2. Proposer ici une série d’articles s’intéressant au déroulement du procès au travers de la problématique d’argumentation correspond à une préoccupation – affirmée ces dernières années dans l’ensemble des sciences sociales – appelant à la prise en compte des activités langagières des acteurs sociaux [1]. Si une position exclusivement dogmatique clamant la modernité de ces propos ne serait guère fructueuse [2], il y a là très certainement une opportunité de questionner le statut même de cet objet et d’enrichir notre connaissance empirique de recherche [3]. Et cela d’autant que l’articulation de la thématique d’argumentation – même si elle n’est pas abordée en soi – avec celle de la justice relève d’un certain acquis en histoire et en histoire du droit. À cet égard, il convient en effet de signaler une série de remarques et travaux mettant en exergue le statut particulier des énoncés qui constituent les sources judiciaires. Dans un ouvrage désormais classique, Natalie Zemon Davis remarquait avec Hayden White la dimension « fictive » de la narration de crimes telle qu’on la rencontre dans les lettres de rémission [4]. Des travaux sur les mémoires judiciaires comme les factums ont à leur tour démontré comment ces écrits produits dans un contexte judiciaire et mis en circulation en dehors des tribunaux pouvaient avoir un rôle important pour l’émergence de l’opinion politique [5]. Les termes de « stratégie » qu’on trouve sous la plume des historiens analysant les sources judiciaires illustrent également le caractère actif des discours produits en relation avec la justice. Quant aux historiens s’intéressant à la question précise de la motivation du jugement, leurs analyses soulignent que la décision judiciaire relève en soi d’un travail d’argumentation [6], d’une part, et que ce processus cognitif intègre différents présupposés sociaux, politiques et religieux, « pour éviter d’employer le terme péjoratif de “préjugé” » [7] d’autre part.
3. Ainsi, s’inscrivant dans un parcours de recherches déjà esquissé, le présent dossier a pour originalité d’analyser les formes d’argumentation qui se sont développées à un moment précis d’un processus judiciaire.

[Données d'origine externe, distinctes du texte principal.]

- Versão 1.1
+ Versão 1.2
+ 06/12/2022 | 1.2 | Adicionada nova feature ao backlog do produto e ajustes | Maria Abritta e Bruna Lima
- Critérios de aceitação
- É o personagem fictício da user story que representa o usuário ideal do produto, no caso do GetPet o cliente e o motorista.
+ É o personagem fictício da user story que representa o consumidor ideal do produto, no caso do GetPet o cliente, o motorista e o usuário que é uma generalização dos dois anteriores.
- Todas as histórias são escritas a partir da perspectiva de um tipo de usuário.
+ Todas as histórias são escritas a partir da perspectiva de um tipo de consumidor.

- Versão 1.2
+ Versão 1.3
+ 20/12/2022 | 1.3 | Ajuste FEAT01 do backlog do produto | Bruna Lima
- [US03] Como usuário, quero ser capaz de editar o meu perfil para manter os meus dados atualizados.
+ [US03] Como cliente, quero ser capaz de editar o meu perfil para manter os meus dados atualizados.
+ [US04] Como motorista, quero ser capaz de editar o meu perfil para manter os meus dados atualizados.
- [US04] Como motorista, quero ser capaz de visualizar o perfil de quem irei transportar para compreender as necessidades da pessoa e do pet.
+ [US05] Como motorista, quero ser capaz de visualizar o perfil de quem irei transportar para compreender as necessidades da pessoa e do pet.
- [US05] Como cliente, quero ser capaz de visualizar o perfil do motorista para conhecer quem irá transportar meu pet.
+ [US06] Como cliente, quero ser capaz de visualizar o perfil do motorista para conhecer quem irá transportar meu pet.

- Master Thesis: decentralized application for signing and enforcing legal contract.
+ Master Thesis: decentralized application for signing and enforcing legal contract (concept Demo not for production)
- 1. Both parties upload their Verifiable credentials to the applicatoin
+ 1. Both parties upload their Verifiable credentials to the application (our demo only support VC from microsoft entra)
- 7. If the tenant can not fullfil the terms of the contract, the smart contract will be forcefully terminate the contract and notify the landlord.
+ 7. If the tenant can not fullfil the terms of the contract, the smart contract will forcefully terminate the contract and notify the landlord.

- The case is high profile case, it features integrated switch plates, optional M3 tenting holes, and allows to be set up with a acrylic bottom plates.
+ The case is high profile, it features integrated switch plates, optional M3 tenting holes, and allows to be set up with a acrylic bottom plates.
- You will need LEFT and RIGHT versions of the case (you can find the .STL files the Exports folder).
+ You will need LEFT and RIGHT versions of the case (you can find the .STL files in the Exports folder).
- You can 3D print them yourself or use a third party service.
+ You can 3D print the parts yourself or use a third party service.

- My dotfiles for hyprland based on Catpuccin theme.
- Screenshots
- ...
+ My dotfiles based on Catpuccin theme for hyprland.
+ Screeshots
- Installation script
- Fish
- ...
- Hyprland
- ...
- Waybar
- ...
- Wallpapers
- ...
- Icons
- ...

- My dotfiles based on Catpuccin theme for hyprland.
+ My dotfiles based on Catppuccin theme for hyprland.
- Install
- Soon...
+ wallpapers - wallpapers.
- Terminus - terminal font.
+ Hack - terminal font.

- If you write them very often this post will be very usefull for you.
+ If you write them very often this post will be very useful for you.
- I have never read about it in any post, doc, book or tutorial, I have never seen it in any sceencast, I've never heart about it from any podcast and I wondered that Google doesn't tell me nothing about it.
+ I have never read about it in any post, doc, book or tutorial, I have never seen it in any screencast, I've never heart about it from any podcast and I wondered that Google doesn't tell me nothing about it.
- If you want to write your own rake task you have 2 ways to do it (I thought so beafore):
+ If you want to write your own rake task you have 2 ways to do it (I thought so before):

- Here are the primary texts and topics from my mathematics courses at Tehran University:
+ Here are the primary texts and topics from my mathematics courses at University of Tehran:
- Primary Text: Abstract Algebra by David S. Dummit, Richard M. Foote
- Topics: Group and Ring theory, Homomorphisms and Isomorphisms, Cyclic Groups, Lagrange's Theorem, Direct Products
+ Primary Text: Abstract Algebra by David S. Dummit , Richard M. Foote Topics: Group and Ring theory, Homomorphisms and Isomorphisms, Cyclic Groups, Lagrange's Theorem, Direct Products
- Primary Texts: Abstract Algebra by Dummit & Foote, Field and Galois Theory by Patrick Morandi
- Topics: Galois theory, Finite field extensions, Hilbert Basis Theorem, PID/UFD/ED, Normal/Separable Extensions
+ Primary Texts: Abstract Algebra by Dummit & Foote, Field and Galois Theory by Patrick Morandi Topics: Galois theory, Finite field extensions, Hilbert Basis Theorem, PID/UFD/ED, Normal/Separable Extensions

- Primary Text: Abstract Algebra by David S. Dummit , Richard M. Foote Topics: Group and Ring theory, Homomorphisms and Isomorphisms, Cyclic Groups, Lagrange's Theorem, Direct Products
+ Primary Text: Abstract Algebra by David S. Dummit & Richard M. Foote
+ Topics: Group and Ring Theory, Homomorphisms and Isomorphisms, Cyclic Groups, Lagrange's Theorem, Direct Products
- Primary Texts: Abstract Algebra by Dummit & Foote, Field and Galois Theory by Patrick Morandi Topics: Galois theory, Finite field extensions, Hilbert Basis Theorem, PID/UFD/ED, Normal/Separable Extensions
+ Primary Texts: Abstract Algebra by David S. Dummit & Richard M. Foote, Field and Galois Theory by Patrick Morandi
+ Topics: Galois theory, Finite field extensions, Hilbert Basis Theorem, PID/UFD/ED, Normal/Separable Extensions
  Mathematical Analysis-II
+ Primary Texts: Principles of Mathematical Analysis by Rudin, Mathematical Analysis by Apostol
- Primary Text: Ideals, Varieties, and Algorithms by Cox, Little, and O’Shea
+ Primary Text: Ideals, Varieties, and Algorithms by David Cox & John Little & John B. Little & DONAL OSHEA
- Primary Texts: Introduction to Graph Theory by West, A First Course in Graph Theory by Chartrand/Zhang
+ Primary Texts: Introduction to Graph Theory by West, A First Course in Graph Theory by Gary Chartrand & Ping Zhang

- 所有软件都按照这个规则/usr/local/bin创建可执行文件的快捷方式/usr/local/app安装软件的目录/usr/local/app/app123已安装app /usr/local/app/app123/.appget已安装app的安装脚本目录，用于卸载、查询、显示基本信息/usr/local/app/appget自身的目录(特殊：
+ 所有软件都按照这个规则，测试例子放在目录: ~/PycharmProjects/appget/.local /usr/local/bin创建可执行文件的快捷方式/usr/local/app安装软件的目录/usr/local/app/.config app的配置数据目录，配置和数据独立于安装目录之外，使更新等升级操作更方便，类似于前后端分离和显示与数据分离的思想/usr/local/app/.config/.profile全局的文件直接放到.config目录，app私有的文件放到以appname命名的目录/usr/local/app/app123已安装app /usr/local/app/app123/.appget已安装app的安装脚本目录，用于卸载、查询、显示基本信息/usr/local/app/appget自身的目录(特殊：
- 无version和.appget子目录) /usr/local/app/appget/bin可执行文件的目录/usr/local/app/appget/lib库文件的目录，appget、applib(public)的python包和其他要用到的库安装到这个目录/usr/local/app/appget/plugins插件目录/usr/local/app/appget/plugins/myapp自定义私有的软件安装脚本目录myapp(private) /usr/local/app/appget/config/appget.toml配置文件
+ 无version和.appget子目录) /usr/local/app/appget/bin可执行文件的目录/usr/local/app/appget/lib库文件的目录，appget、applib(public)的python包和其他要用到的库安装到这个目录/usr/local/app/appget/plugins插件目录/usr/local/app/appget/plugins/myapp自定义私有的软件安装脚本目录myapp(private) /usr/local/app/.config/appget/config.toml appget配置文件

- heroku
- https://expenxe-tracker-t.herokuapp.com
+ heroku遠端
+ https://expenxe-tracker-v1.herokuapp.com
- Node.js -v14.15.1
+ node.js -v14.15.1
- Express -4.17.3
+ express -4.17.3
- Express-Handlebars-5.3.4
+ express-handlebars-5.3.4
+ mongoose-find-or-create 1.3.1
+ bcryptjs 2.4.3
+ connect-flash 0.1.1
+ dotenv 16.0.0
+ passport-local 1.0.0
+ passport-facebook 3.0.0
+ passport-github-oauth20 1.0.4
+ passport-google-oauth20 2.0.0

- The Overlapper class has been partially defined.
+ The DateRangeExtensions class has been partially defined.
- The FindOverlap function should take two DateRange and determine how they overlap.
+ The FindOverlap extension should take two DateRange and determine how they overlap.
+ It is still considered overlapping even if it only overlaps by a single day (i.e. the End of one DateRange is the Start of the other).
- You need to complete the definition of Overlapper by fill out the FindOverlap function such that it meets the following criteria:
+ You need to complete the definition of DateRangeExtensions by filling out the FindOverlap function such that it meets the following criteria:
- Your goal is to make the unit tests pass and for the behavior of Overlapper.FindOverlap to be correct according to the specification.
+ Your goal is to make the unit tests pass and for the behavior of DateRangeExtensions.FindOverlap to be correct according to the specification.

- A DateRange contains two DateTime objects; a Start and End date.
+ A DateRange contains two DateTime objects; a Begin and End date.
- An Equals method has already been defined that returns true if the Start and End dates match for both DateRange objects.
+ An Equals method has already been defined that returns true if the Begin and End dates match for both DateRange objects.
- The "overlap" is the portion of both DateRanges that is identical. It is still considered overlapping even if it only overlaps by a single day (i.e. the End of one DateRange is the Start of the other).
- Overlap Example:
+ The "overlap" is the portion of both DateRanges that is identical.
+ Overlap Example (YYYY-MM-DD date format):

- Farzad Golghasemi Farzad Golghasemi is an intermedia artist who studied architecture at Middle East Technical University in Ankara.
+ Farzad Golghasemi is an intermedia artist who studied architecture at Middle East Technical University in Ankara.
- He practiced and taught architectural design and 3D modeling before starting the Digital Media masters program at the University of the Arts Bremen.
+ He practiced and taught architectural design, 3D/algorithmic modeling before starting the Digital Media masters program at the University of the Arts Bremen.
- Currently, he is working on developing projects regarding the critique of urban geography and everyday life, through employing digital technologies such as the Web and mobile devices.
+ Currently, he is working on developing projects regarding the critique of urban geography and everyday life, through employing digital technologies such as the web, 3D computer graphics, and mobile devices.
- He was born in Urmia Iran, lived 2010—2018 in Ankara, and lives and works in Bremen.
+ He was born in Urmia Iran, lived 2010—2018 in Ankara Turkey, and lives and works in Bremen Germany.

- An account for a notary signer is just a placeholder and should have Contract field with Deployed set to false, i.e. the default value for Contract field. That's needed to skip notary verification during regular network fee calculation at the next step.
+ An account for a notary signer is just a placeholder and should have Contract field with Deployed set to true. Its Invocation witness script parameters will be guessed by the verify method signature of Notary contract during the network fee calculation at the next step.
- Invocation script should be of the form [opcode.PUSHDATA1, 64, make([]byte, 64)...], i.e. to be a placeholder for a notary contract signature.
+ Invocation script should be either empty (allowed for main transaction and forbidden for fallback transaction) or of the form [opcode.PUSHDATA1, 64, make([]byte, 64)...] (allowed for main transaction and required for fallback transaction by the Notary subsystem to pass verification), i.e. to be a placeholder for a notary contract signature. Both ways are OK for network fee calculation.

Quelques ensembles de réflexions mettront en lumière une pluralité de sources judiciaires révélatrices des propos et débats tenus au sujet de conflits de nature différente. Cela conduira notamment à évoquer une pluralité de règles régissant la marche des procédures dans différentes juridictions sur une période allant de l’Ancien Régime à l’époque contemporaine, en Europe occidentale, et en France, en particulier.
4. Au fil des articles, on remarquera d’emblée la place importante consacrée aux sources d’argumentation émanant des cours souveraines de l’Ancien Régime. Isabelle Arnal-Corthier analyse « les lettres de cassation » que certains accusés présentaient pour obtenir la cassation de la procédure en première instance devant le parlement de Toulouse à la fin du XVIIe siècle. Là où la loi – l’ordonnance criminelle de 1670 – prévoyait une procédure expéditive, il y avait en pratique la possibilité pour un accusé de s’appuyer sur une défense écrite rédigée par un procureur ou un avocat. Alain Wijffels s’intéresse à son tour aux procédures en révision au Grand Conseil de Malines. Alors que la loi n’admettait la révision qu’en cas d’erreur de fait, l’argumentation des demandeurs en révision, rédigée par leurs conseils – et servant de référence aux juges – faisait régulièrement abstraction de la distinction entre “fait” et “droit”, surtout lorsqu’il était question de l’application de la coutume. L’étude des argumentations permet ainsi d’interroger ces catégories juridiques aux regards des pratiques et d’expliciter la marge d’appréciation dont le juge disposait pour décider de la recevabilité de la demande. À partir de la pratique du parlement de Flandre, Jacques Lorgnier prend appui sur les arguments des parties tels que les registres de “sentences étendues”, notamment dans des conflits possessoires et pétitoires à la fin du XVIIe siècle. Suivre ces sources qui retracent les dires des parties le mène notamment à souligner une certaine souplesse de la procédure civile permettant aux parties de construire progressivement leurs débats, avec la possibilité le cas échéant de corriger ou rectifier des fautes ou des erreurs.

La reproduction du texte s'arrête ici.